Nuevas fronteras en las reglas de adiestramiento para una buena convivencia

Desde el minino que destroza la tapicería de cortinas, sillones y camas, hasta el que baila "samba" sobre su humano en plena madrugada, o el gato explorador que se cuela en el jardín o el departamento del vecino y picotea todo lo que encuentra.
El vínculo entre humanos y felinos está cada vez más en el centro del debate, con investigaciones en curso como las del Institute for Applied Ethology and Animal Psychology, en Horgen, Suiza, que analiza cómo mejorar la convivencia con los gatos, tanto en casa como en el vecindario, en un estudio publicado en Science.
"Hay manera de manejar a un gato maleducado?" es una de las preguntas más frecuentes en foros y redes sociales. Según veterinarios especialistas y psicólogos, sí es posible, aplicando estrategias educativas y conductuales relativamente simples.
Las reglas básicas comienzan por entender la inclinación del animal —algunas razas tienden a ser más dóciles que otras—, ganarse su confianza, aplicar el refuerzo positivo (premios y caricias ante cada conducta adecuada), ofrecer alternativas a la "travesura" —principalmente más juego— y evitar los gritos, ya que un tono de voz elevado solo genera distancia. Y, sobre todo, practicar la paciencia.
Sobre cómo mantener el equilibrio en una relación que a menudo parece inclinarse a favor del "rey de la casa", reflexiona también la psicóloga Grazia Giovanardi, estudiosa del comportamiento felino y autora de un libro para mejorar la convivencia con los felinos domésticos.
"Con el gato no funciona ceder en todo. A veces es él quien debe adaptarse", señala el texto. "Se pueden establecer reglas de convivencia pacífica sin convertirse en sus súbditos, pero el método resulta más eficaz si se aplica desde que es cachorro; de lo contrario, será más difícil".
La especialista recomienda, ante todo, descifrar su carácter para comprender qué está expresando incluso cuando adopta comportamientos extraños o inusuales. También subraya la importancia de encontrar el equilibrio entre mimos y límites, saber cuándo ceder a un capricho y cuándo imponer normas para una convivencia armónica.

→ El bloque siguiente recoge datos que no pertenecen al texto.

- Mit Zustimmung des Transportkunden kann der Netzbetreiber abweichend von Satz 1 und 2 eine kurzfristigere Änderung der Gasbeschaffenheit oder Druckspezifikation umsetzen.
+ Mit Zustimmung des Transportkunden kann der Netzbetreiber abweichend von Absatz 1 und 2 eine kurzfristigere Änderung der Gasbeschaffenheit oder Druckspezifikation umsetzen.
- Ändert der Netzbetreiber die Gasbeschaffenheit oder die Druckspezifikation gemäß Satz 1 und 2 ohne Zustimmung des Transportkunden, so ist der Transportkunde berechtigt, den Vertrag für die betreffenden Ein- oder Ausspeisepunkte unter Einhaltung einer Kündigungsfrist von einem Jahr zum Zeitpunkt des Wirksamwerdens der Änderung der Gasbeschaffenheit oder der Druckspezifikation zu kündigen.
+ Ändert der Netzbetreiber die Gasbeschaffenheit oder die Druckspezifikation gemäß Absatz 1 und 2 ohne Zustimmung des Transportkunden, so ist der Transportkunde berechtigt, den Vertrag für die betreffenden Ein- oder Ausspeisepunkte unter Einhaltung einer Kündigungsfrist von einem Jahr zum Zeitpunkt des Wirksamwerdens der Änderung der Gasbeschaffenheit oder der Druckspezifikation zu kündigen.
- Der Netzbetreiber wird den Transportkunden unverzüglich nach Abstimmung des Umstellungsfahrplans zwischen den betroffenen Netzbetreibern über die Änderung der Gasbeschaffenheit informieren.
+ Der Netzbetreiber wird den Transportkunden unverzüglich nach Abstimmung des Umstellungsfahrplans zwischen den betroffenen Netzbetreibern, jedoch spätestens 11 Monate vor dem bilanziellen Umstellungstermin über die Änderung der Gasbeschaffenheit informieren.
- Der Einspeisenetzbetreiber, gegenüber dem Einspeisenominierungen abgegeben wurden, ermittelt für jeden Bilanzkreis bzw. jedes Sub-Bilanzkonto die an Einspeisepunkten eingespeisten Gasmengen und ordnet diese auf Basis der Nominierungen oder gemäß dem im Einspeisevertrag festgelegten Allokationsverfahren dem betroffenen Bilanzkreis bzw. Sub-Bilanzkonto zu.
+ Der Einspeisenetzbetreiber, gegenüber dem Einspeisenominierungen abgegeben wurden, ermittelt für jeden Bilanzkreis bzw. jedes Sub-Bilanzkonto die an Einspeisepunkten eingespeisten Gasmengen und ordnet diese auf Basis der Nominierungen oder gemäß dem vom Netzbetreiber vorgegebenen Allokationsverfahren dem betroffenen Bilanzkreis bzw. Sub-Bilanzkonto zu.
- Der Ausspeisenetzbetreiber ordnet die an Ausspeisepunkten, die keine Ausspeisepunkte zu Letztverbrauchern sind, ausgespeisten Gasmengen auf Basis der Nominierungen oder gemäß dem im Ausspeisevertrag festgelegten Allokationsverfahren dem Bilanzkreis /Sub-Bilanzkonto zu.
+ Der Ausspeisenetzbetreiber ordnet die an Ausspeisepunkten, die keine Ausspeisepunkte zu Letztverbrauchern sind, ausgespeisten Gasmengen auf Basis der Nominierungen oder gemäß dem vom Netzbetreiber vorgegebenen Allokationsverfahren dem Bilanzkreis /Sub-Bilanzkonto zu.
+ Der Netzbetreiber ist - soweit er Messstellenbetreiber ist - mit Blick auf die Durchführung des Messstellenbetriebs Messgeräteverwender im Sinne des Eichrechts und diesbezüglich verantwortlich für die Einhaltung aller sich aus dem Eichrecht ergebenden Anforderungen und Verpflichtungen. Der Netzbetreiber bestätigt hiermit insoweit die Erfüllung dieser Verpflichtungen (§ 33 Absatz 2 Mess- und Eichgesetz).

"Un ejemplo concreto? Atreverse a hacerlo dormir fuera del dormitorio si tiene la costumbre de despertarnos a zarpazos. La clave está en prepararle espacios adecuados y atractivos —camas elevadas y, en invierno, cerca de radiadores o zonas cálidas— en otras áreas de la casa, y resistir sus maullidos con la puerta cerrada. Con el tiempo, se acostumbrará. Un humano que descansa bien estará más dispuesto a jugar y brindarle atención en otros momentos del día, quizá viendo televisión con el gato en brazos.
"¿Y si quiere jugar cuando estamos cansados o distraídos? El juego es una buena señal: indica que está sano y en equilibrio con su entorno y sus humanos convivientes. Por lo tanto, hay que acompañarlo", aconseja.
Los rascadores y postes para afilar las uñas son una alternativa eficaz frente a la destrucción del sofá. Puede ayudar el uso de sprays repelentes para telas y reforzar positivamente cuando el gato utilice el rascador —incluso acercándolo físicamente y premiándolo con una golosina—.
La clave, insiste el manual, es la constancia: con el tiempo, aprenderá. (ANSA).